Chapter 19: A Route from Biomass to Hydrocarbons via Depolymerization and Decarboxylation of Microbially Produced Polyhydroxybutyrate

Heidi Pilath, Ashutosh Mittal, Luc Moens, Todd Vinzant, Wei Wang, David Johnson

Research output: Chapter in Book/Report/Conference proceedingChapterpeer-review

4 Scopus Citations


There are many potential chemical intermediates that can be made by fermentation of sugars, and a variety of chemicals that could be made by growing organisms, such as fungi, on biomass. Virtually all of these intermediates require some form of chemical transformation before they are ready to be used as infrastructure-compatible transportation fuels. The route that has been examined in this work is the conversion of polyhydroxybutyrate (PHB) to propene that would be an intermediate to hydrocarbon fuels. This route appears promising, because there are several microorganisms that can be grown on sugars or even biomass that incorporate high levels of PHB (up to 80% of dry cell mass) as a form of energy storage molecule. Thermal breakdown of PHB proceeds via an intermediate carboxylic acid, which can then be decarboxylated to an alkene. Oligomerization of the alkene by well-known patented technologies would permit production of a range of hydrocarbon fuels from a carbohydrate derived intermediate. 2-Butenoic acid (crotonic acid (CA)), the depolymerization product from PHB, can be effectively decarboxylated to propene at molar yields approaching 80% using a relatively simple thermal treatment at 400°C for 15min. This objective has been accomplished by direct treatment of solid CA, without use of water or another solvent and without use of a catalyst.
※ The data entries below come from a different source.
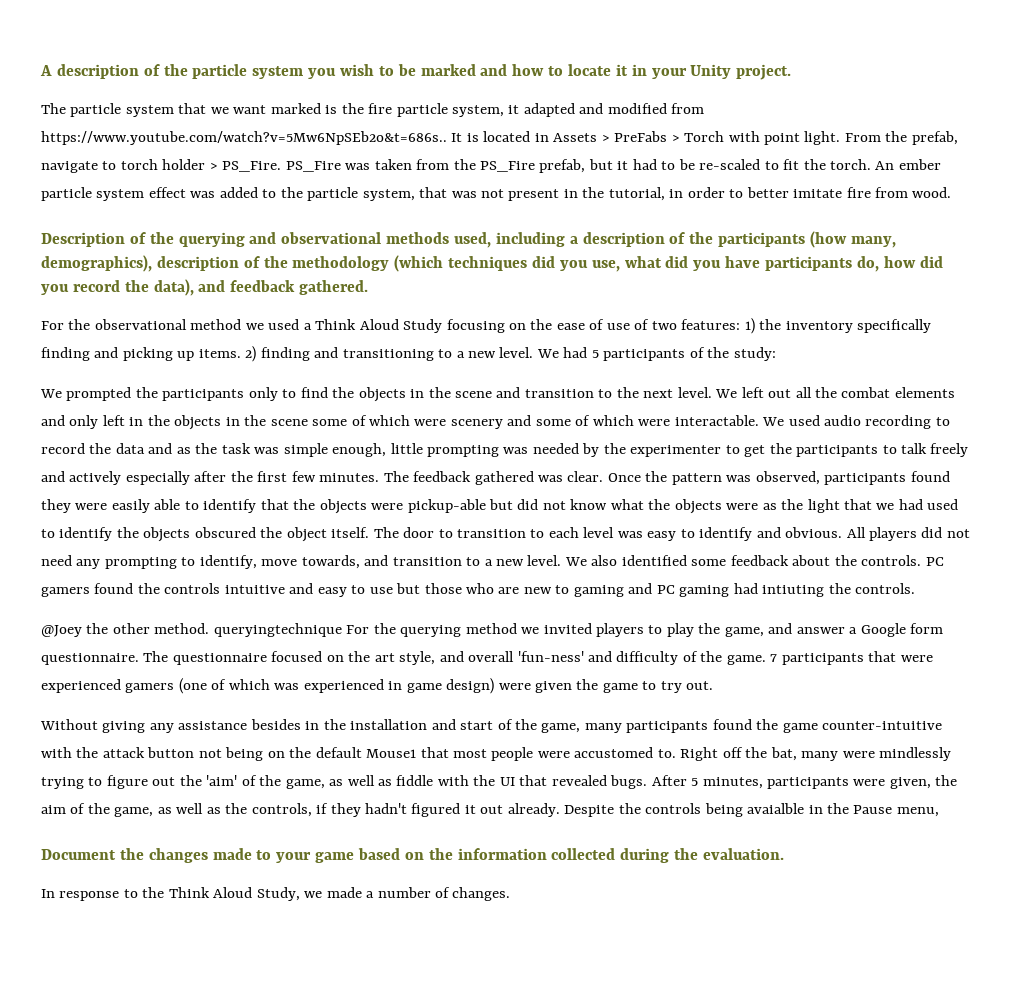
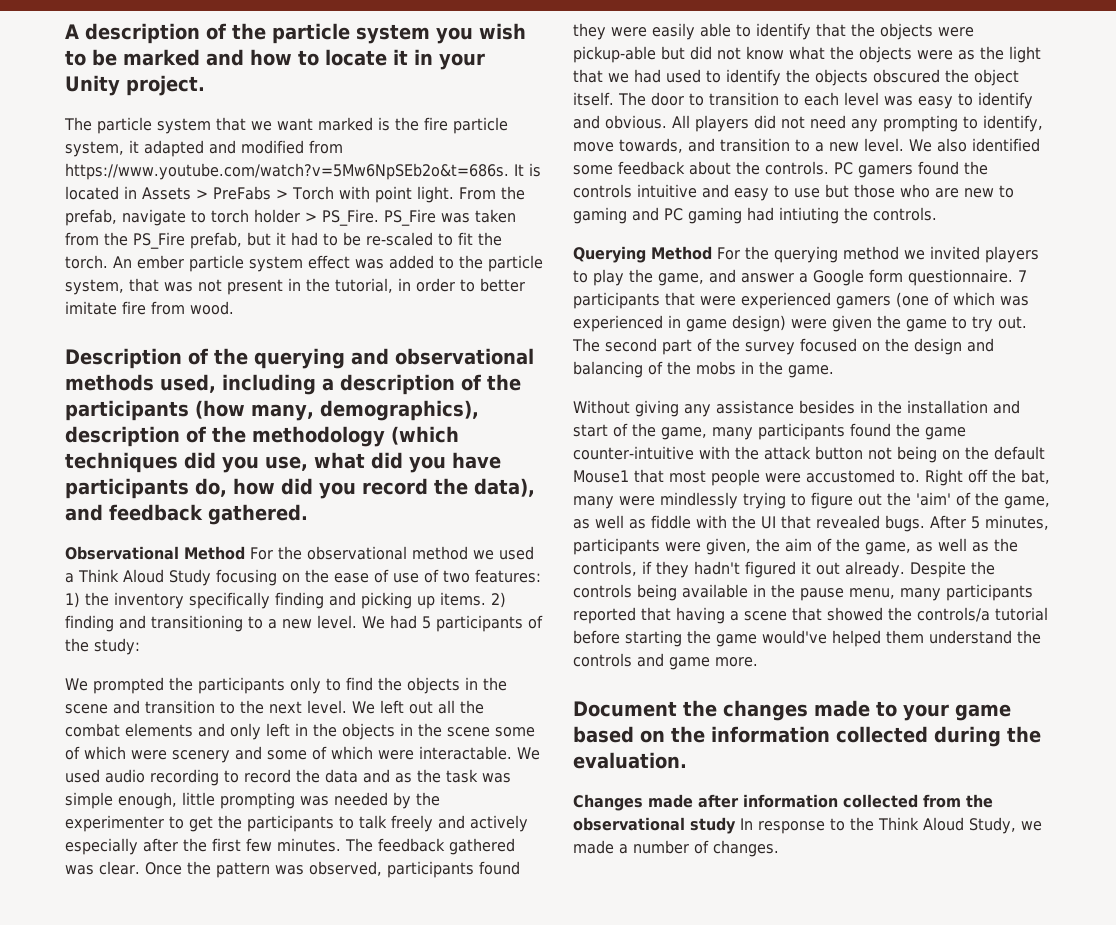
[41,131,447,145] https://www.youtube.com/watch?v=5Mw6NpSEb2o&t=686s.. -> [65,163,509,180] https://www.youtube.com/watch?v=5Mw6NpSEb2o&t=686s.
(369, 287) none -> [65,546,245,560] Observational Method
[41,623,342,637] @Joey the other method. queryingtechnique -> [573,246,712,263] Querying Method
[143,651,766,665] The questionnaire focused on the art style, and overall 'fun-ness' and difficulty of the game. -> (1013, 277) none
(714, 685) none -> [572,338,994,355] [573,361,834,378] The second part of the survey focused on the design and balancing of the mobs in the game.
[747,803,893,814] avaialble in the Pause -> [682,584,844,601] available in the pause
(939, 812) none -> [900,584,1033,601] [573,607,1048,624] [573,630,1041,647] [573,653,758,670] many participants reported that having a scene that showed the controls/a tutorial before starting the game would've helped them understand the controls and game more.
(785, 854) none -> [573,794,993,811] [573,817,736,834] Changes made after information collected from the observational study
The pressures generated (about 180psi at the reaction temperature) are just due to the formation of the product gases, propene and CO2. Furthermore, PHB can be directly converted under the same conditions to propene in similar yields. In addition, Cupriavidus necator-containing PHB has been produced and used to test the direct conversion of PHB in bacterial cells. The yields (60-70molar%) of propene from whole cells were slightly lower than from CA or pure PHB, but still acceptable. Importantly, propene was obtained from whole cells, demonstrating that an expensive process step to isolate PHB from the cells was unnecessary for this process.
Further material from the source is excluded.